3 budgeting pitfalls that no one avoids

Keeping to a budget doesn’t have to be a struggle.

How is your budget for 2016 going? Do you have one? Have you kept to it? If so, remember to not get too complacent - there are plenty of pitfalls that nearly everyone falls into at one point. Read on to learn how to recognise and escape from them.

1) Not sticking to it

Life is full of little temptations. A coffee with friends here, a takeaway dinner there, it's inescapable. But if you want your budget to succeed, you have to have willpower.

17 per cent of us had a budget and stuck to it.

The latest Australian Financial Attitudes and Behaviour Tracker from the Australian Securities and Investments Commission (ASIC) found that only 17 per cent of us had a budget and stuck to it, while 26 per cent did not have a budget at all.1

Consistent and accurate budgeting is key to ensuring that you don't default on repayments. Spend a little time each month with your accounts and make sure you have a budget that is viable.

2) Not having an emergency fund

No matter how well you budget, unfortunate things are going to happen. Natural disaster, a car crash, even just a medical emergency can all set you back in your financial goals. However, it's important to have a safety net in place, and it seems like many Australians are failing to create one.

ASIC found that only 59 per cent of us would be able to draw from savings or investments to cover a sudden loss of income.1

Ensure that at least a part of your budget is set aside for emergencies, separate from your savings, just in case the worst does happen.


3) Not keeping track of bills

Nobody enjoys getting bills in the mail, but that doesn't mean you shouldn't be keeping track of them - particularly when they can show up on your credit file.

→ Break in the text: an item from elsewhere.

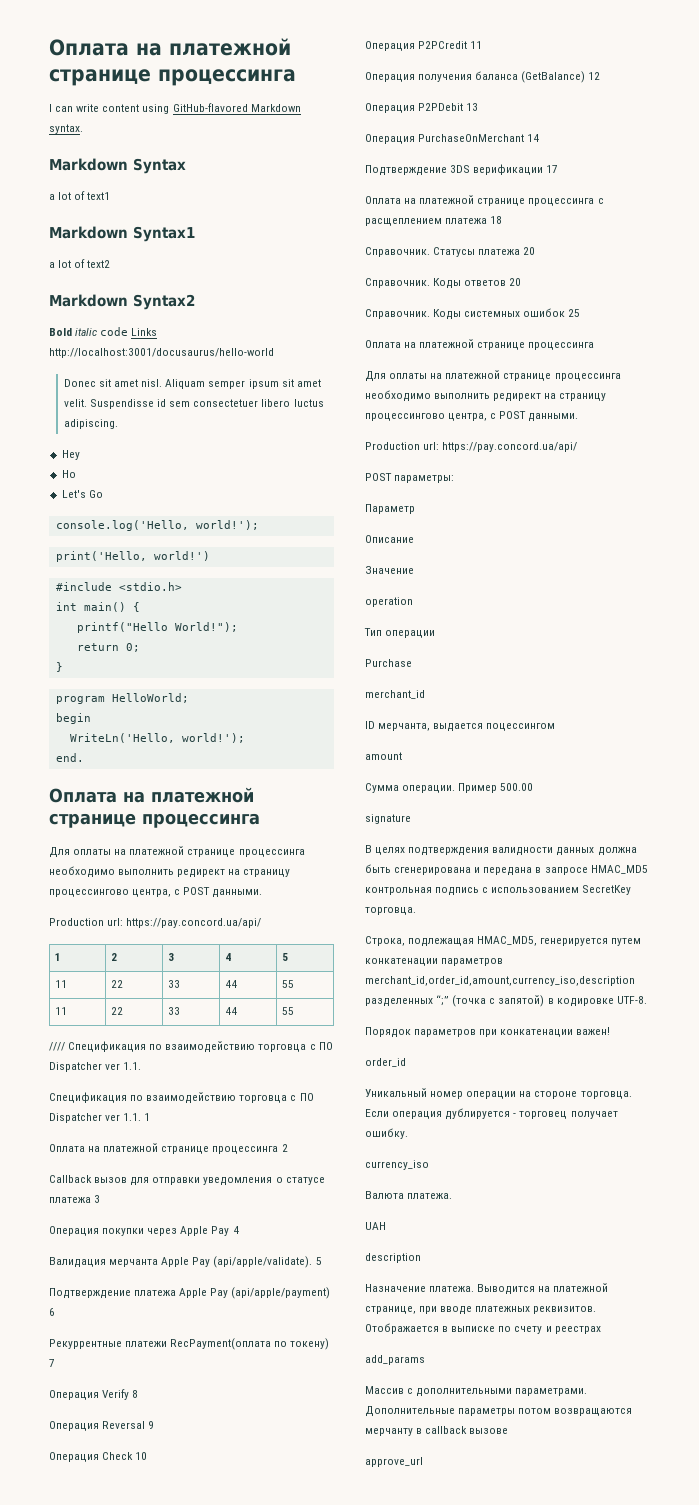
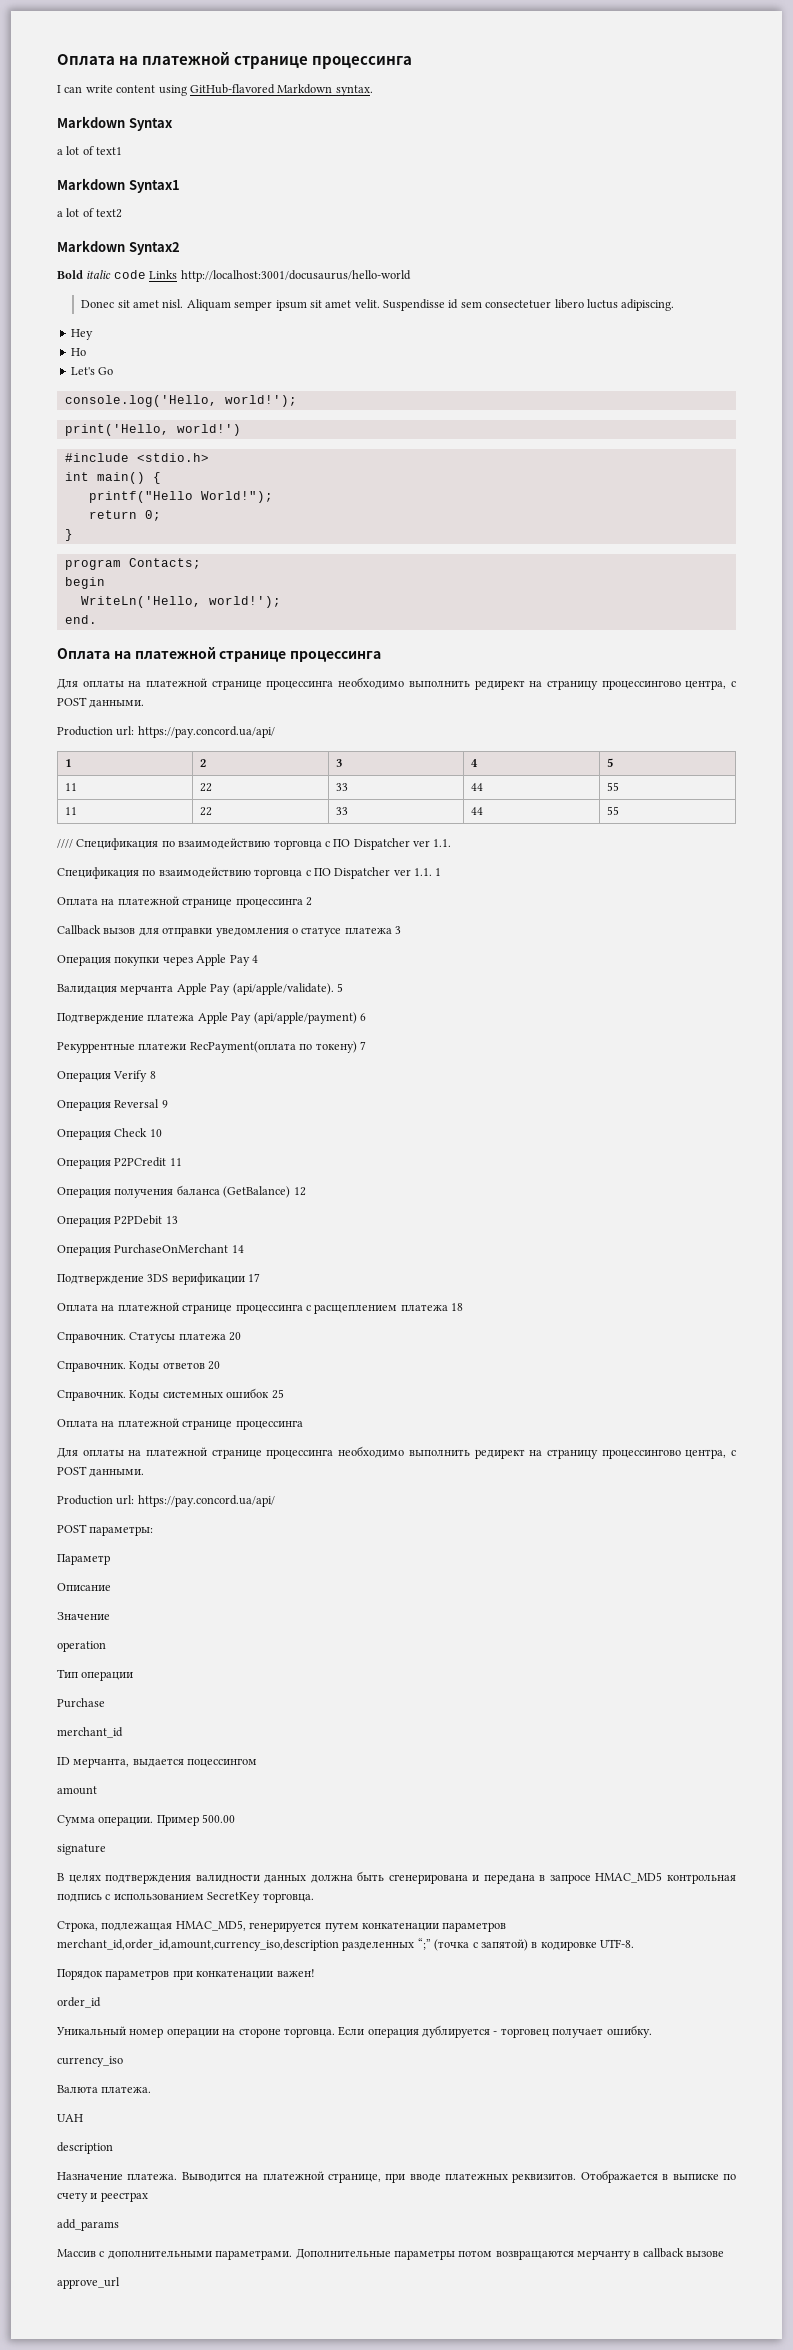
[111,693,189,703] HelloWorld; -> [128,558,201,569] Contacts;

Phones alone account for a huge amount of expenditure: The Australian Communications and Media Authority found that 34 per cent of post-paid consumers suffered from "bill shock" in the last 12 months - having to pay more than they expected due to overuse. More than a quarter of these had a bill at least $200 more than expected.2

Clearly, not keeping track can result in some serious issues when you've only allocated a certain amount to utilities in your budget. The more you know about your usage and the better you control it, the less likely you are to suffer from unexpectedly high bills. Keep track, get a copy of your free Equifax credit report​ and consider subscribing to a credit alert service.

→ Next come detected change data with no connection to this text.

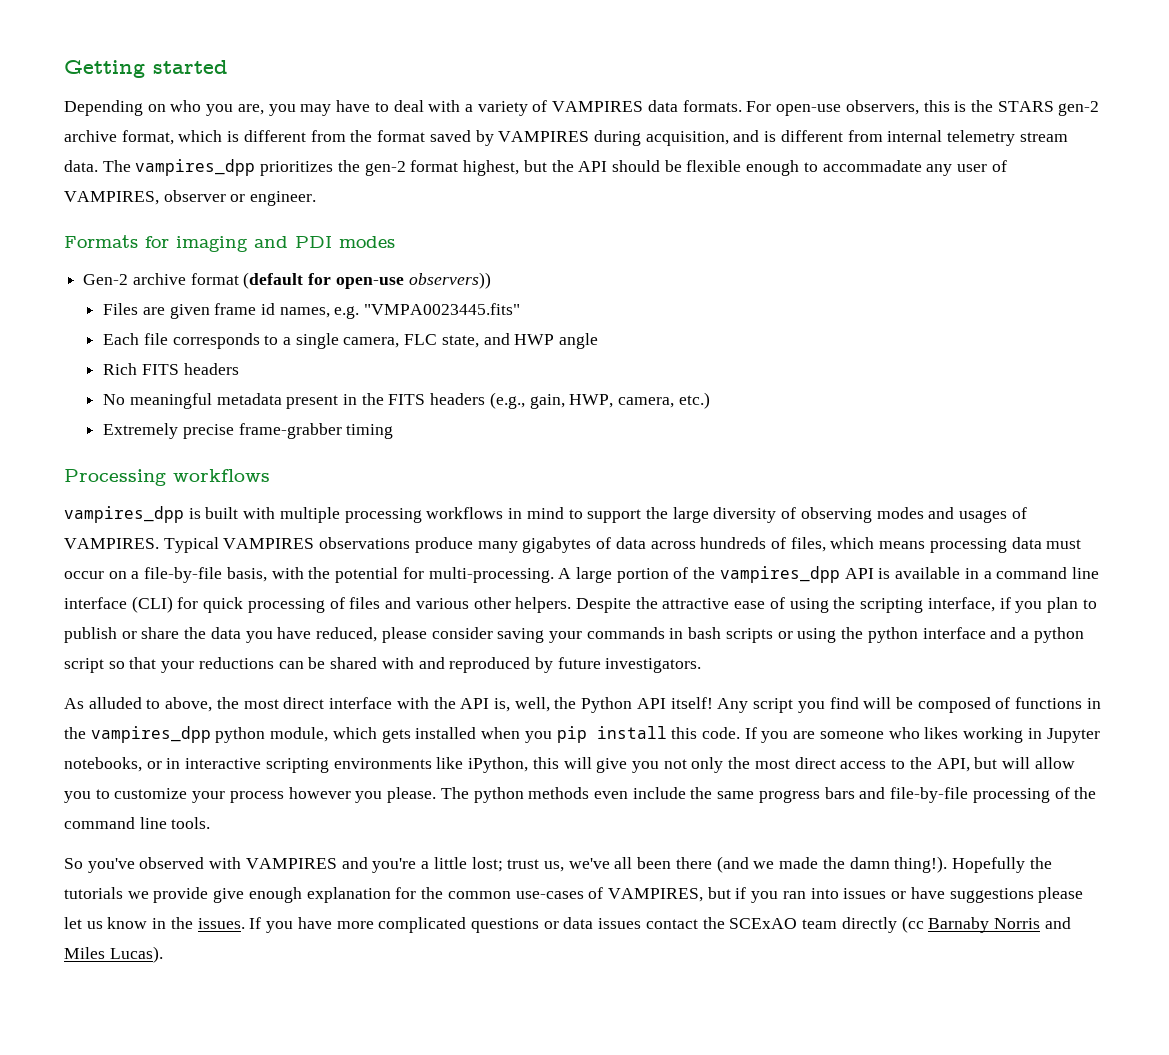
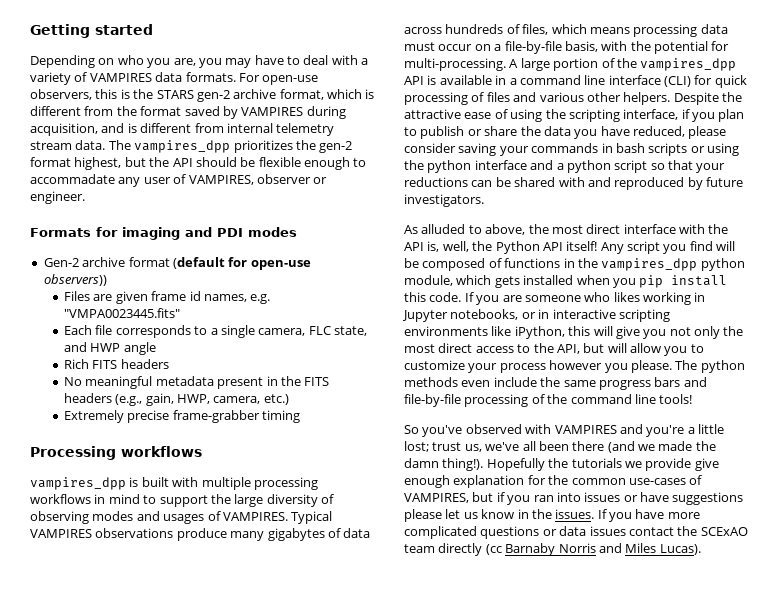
[171,817,211,829] tools. -> [659,394,693,404] tools!

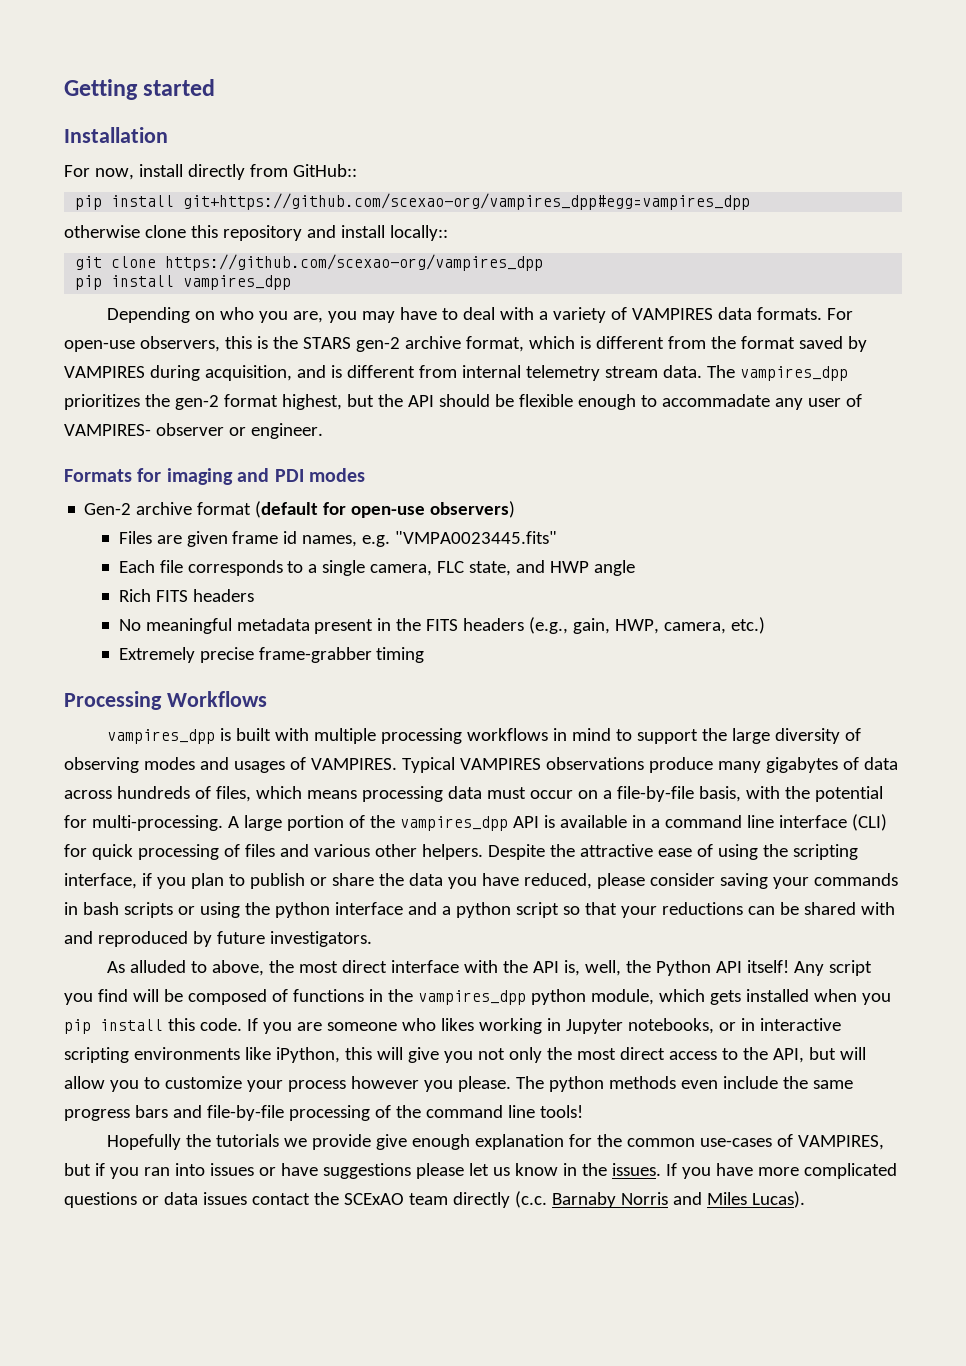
(153, 29) none -> [64,127,168,143] [64,164,357,180] [75,193,751,210] [64,225,448,241] [75,254,544,271] [75,275,292,290] // Installation // For now, install directly from GitHub:: // pip install git+https://github.com/scexao-org/vampires_dpp#egg=vampires_dpp // otherwise clone this repository and install locally:: // git clone https://github.com/scexao-org/vampires_dpp // pip install vampires_dpp
[188,175,254,185] VAMPIRES, -> [64,424,151,436] VAMPIRES-
[43,274,107,286] observers)) -> [430,501,516,518] observers)
[121,446,202,457] workflows -> [166,691,267,707] Workflows
[404,424,724,437] [404,441,716,453] [404,458,484,471] So you've observed with VAMPIRES and you're a little lost; trust us, we've all been there (and we made the damn thing!). -> (583, 1111) none
[485,544,502,555] (cc -> [514,1191,547,1208] (c.c.

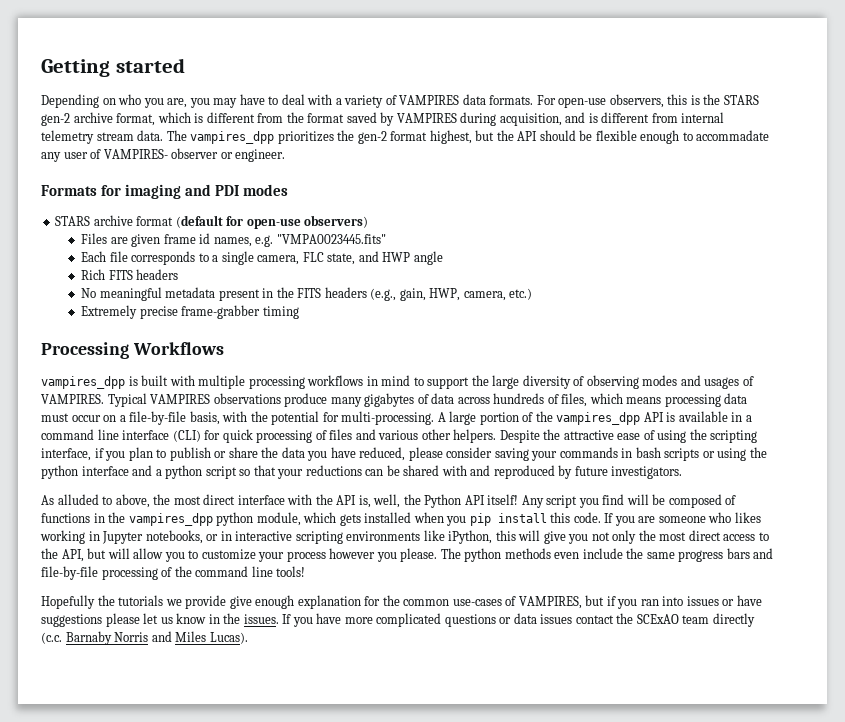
[64,127,168,143] [64,164,357,180] [75,193,751,210] [64,225,448,241] [75,254,544,271] [75,275,292,290] // Installation // For now, install directly from GitHub:: // pip install git+https://github.com/scexao-org/vampires_dpp#egg=vampires_dpp // otherwise clone this repository and install locally:: // git clone https://github.com/scexao-org/vampires_dpp // pip install vampires_dpp -> (185, 65) none
[84,503,132,515] Gen-2 -> [55,216,91,226] STARS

Disclaimer: The information contained in this article is general in nature and does not take into account your personal objectives, financial situation or needs. Therefore, you should consider whether the information is appropriate to your circumstance before acting on it, and where appropriate, seek professional advice from a finance professional such as an adviser.​

1Australian Services and Investments Commission, Australian Financial Attitudes and Behaviour Tracker, Wave 3.

2Australian Communications and Media Authority, Get the facts on bill shock.